Records
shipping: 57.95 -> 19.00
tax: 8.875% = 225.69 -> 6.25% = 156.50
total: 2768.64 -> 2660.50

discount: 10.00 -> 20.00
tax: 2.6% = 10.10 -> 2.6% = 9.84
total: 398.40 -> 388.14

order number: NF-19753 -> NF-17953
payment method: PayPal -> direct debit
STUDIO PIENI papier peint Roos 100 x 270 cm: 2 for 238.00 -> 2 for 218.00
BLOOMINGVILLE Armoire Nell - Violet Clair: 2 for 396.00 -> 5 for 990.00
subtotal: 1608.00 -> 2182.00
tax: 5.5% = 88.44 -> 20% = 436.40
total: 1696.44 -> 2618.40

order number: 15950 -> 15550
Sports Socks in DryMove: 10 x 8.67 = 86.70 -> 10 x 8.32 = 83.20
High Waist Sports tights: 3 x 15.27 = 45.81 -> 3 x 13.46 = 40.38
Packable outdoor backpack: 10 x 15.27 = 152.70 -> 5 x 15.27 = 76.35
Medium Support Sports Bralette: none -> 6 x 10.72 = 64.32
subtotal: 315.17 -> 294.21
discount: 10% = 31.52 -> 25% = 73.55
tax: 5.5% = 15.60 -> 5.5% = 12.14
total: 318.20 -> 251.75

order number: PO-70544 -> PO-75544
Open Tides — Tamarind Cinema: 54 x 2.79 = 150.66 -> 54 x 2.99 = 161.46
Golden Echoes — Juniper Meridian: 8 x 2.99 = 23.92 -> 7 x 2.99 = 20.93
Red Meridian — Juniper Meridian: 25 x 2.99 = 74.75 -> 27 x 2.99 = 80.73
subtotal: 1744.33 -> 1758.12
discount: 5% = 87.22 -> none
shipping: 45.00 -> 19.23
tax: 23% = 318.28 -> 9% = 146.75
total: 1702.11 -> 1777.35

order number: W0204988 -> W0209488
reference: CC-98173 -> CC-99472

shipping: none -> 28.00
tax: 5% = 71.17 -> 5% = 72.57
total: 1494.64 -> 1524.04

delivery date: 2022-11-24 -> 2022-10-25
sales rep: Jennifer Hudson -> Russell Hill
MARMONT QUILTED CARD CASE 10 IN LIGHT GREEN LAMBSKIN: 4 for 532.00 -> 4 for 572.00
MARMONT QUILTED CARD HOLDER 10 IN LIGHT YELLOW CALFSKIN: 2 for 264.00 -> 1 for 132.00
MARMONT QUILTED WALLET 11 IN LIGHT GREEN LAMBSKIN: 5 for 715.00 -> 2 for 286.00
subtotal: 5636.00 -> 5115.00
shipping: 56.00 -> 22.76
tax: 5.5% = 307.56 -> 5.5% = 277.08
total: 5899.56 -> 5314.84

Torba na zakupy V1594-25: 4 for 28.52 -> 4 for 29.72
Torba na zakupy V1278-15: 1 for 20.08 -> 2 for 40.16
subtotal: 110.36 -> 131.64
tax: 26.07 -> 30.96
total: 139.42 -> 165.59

Assignment
Repeat the data word for word, starting at its first line and stopping after the line that contains "payment method: PayPal -> direct debit".

Exercise response
shipping: 57.95 -> 19.00
tax: 8.875% = 225.69 -> 6.25% = 156.50
total: 2768.64 -> 2660.50

discount: 10.00 -> 20.00
tax: 2.6% = 10.10 -> 2.6% = 9.84
total: 398.40 -> 388.14

order number: NF-19753 -> NF-17953
payment method: PayPal -> direct debit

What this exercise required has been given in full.